Jason’s blood runs cold. He abandons the game with Mary Ann in favor of racking his mind for a graceful, or graceless if necessary, way to leave.
The mention of a crowbar sinks its hooks into his mind, making it run syrupy slow. Too slow to slink away before John keeps going.
“Now that did the trick! It still took me an hour but, whoo, let me tell you. That is a workout,” John laughs. The arm he has around Mary Ann’s waist unwinds and he takes a step back to give himself some more room. Then he’s miming swinging his arm back and forth. High above his shoulder then down and across, grunting from the effort and smiling from the humor of it all. “You have to throw your shoulder into it. Really get into it. It was fun!”
John laughs again but it’s not John. Not to Jason. It’s too high, too loud. The sound echoes in his head and amplifies with every reverberation. He would cover his ears if he knew it would do any good but it’s all in his head.

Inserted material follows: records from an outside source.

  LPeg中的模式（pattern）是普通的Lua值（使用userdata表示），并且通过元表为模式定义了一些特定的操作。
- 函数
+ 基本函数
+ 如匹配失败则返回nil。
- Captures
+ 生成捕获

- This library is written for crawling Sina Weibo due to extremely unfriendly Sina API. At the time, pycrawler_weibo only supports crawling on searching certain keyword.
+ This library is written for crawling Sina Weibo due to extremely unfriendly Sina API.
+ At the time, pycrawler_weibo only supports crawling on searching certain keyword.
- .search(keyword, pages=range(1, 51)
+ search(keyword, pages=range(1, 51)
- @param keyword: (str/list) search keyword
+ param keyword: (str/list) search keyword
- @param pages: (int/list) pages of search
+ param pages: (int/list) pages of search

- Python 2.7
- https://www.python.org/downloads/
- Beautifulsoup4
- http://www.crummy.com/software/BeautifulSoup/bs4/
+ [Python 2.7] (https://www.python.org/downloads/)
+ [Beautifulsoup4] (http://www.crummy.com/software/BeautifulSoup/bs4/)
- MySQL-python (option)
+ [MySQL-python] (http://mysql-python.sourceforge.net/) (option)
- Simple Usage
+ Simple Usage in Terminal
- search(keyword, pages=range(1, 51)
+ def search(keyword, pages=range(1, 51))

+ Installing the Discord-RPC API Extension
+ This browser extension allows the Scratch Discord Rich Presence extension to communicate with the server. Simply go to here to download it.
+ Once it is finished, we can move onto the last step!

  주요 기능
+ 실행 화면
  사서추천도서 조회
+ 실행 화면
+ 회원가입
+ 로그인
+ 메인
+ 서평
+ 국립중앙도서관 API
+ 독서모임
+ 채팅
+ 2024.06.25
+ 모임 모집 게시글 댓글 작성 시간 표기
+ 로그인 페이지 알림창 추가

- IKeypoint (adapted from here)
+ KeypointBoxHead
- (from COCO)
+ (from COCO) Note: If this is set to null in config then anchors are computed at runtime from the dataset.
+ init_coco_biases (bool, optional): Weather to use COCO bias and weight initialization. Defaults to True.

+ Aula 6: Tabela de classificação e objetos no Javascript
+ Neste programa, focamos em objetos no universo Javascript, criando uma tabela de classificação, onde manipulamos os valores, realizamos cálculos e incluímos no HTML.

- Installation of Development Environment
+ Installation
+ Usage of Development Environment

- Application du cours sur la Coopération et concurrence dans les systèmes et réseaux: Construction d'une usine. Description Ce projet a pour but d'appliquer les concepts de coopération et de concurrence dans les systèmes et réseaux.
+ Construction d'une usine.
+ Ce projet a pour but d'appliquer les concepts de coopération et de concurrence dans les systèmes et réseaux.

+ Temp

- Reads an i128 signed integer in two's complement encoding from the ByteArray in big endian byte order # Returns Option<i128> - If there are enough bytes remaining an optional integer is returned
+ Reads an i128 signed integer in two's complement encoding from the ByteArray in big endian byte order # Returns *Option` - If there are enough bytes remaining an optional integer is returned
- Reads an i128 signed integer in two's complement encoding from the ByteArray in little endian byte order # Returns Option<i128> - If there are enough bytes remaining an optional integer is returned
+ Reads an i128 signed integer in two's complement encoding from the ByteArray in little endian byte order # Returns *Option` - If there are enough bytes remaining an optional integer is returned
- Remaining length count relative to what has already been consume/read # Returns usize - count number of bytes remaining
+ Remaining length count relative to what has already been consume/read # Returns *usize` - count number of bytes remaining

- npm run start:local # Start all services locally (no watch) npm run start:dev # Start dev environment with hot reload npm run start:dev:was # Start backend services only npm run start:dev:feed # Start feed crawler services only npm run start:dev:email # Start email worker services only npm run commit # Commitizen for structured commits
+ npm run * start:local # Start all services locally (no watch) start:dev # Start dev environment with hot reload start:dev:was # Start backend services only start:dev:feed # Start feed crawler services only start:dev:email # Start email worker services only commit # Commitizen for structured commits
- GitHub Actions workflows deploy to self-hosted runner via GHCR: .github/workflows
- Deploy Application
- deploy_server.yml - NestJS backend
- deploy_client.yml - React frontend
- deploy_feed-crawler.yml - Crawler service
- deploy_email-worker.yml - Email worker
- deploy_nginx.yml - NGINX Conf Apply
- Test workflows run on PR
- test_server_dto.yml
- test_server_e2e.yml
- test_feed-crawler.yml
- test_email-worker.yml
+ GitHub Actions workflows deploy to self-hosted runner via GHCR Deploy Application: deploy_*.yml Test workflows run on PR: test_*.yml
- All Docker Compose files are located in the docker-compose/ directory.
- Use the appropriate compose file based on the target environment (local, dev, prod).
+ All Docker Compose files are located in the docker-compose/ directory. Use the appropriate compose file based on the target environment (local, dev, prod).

Now would be a good time to leave, decorum be damned. But his feet feel rooted to the spot and every muscle is coiled so tight he’s shaking with it and immobile. Jason's hands start trembling as John keeps going. On and on and on about his skill with a crowbar. Proud of himself for it.
In horror, Jason watches as John’s smile keeps curving and twisting into a rictus grin so wide it should be splitting his face but it isn’t. The white straight line of his teeth shift and dull to a pale yellow while all the color of his skin drains away to an unnatural white. The charcoal gray of his suit bursts into color Purple and green and red. So much red. John’s hand isn’t empty anymore either. Now he’s swinging a real crowbar with the end of the metal dented from where he used it to shatter Jason’s femur and tailbone.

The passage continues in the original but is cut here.